===== GIVEN DATA

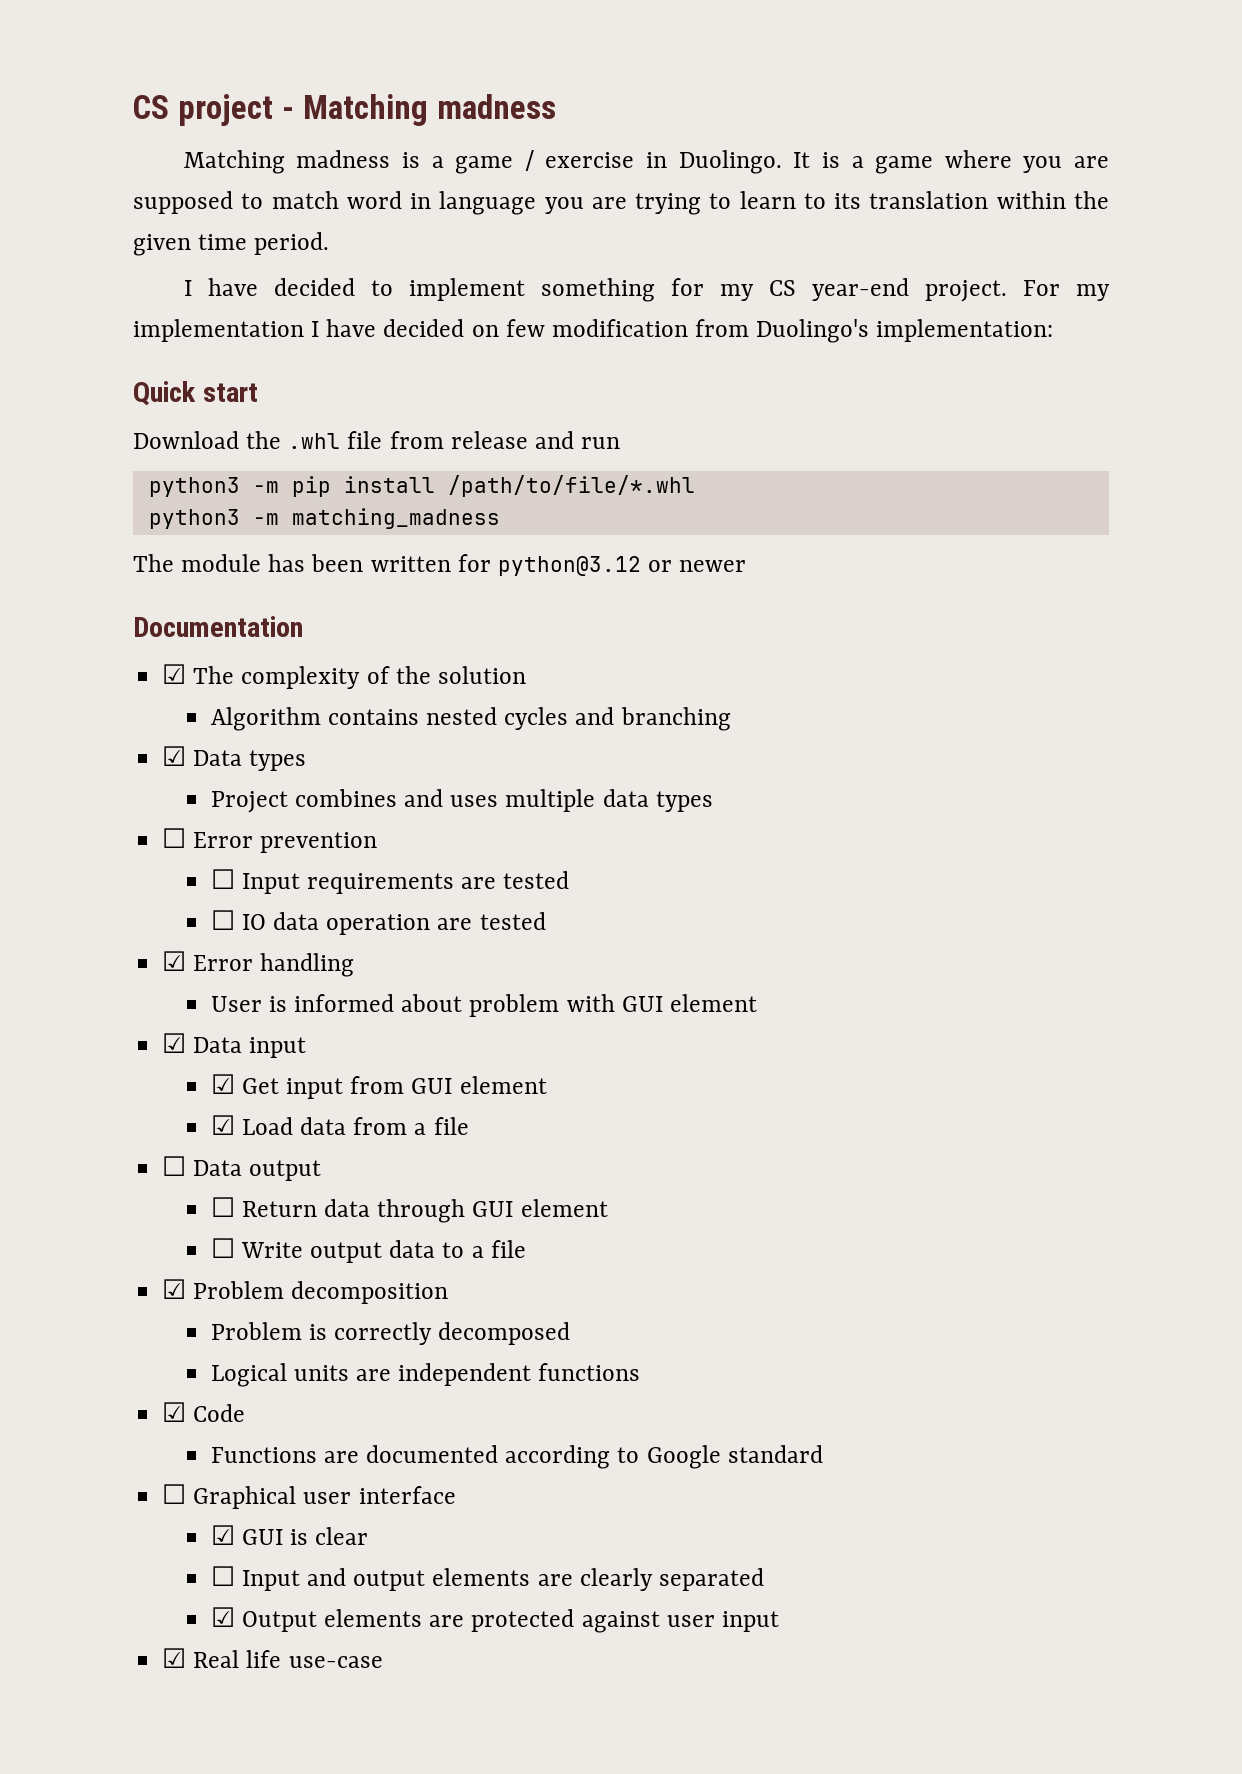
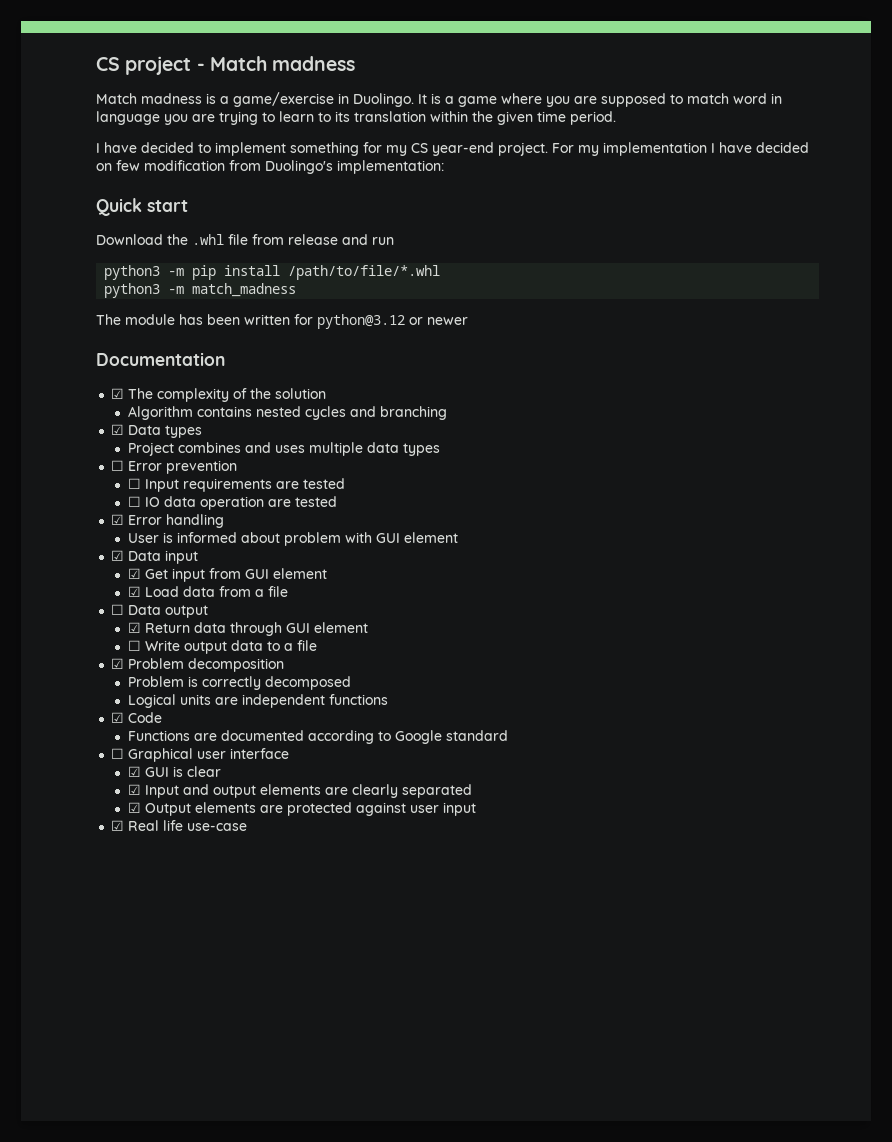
- CS project - Matching madness
+ CS project - Match madness
- Matching madness is a game / exercise in Duolingo.
+ Match madness is a game/exercise in Duolingo.
- python3 -m matching_madness
+ python3 -m match_madness
- ☐ Return data through GUI element
+ ☑ Return data through GUI element
- ☐ Input and output elements are clearly separated
+ ☑ Input and output elements are clearly separated

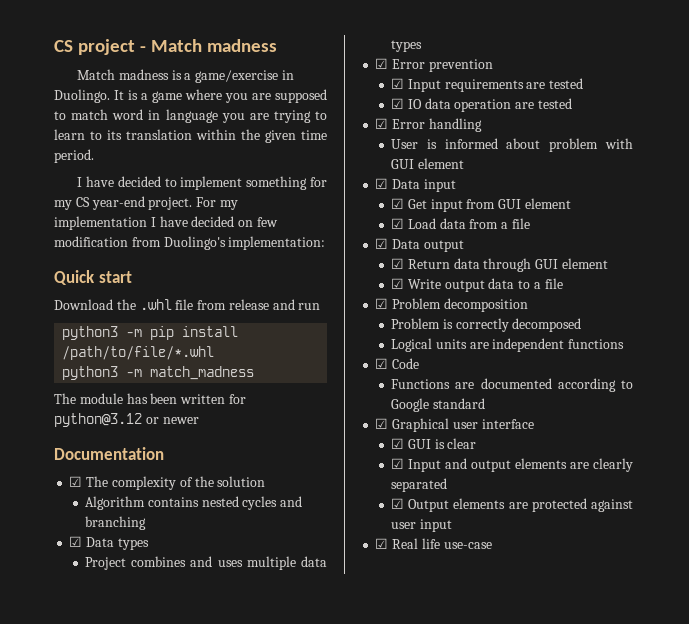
- ☐ Error prevention
+ ☑ Error prevention
- ☐ Input requirements are tested
+ ☑ Input requirements are tested
- ☐ IO data operation are tested
+ ☑ IO data operation are tested
- ☐ Data output
+ ☑ Data output
- ☐ Write output data to a file
+ ☑ Write output data to a file
- ☐ Graphical user interface
+ ☑ Graphical user interface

==========

## EXERCISE PROMPT
Show the lines of the records that contain the word "interface".

## ANSWER SPACE
- ☐ Graphical user interface
+ ☑ Graphical user interface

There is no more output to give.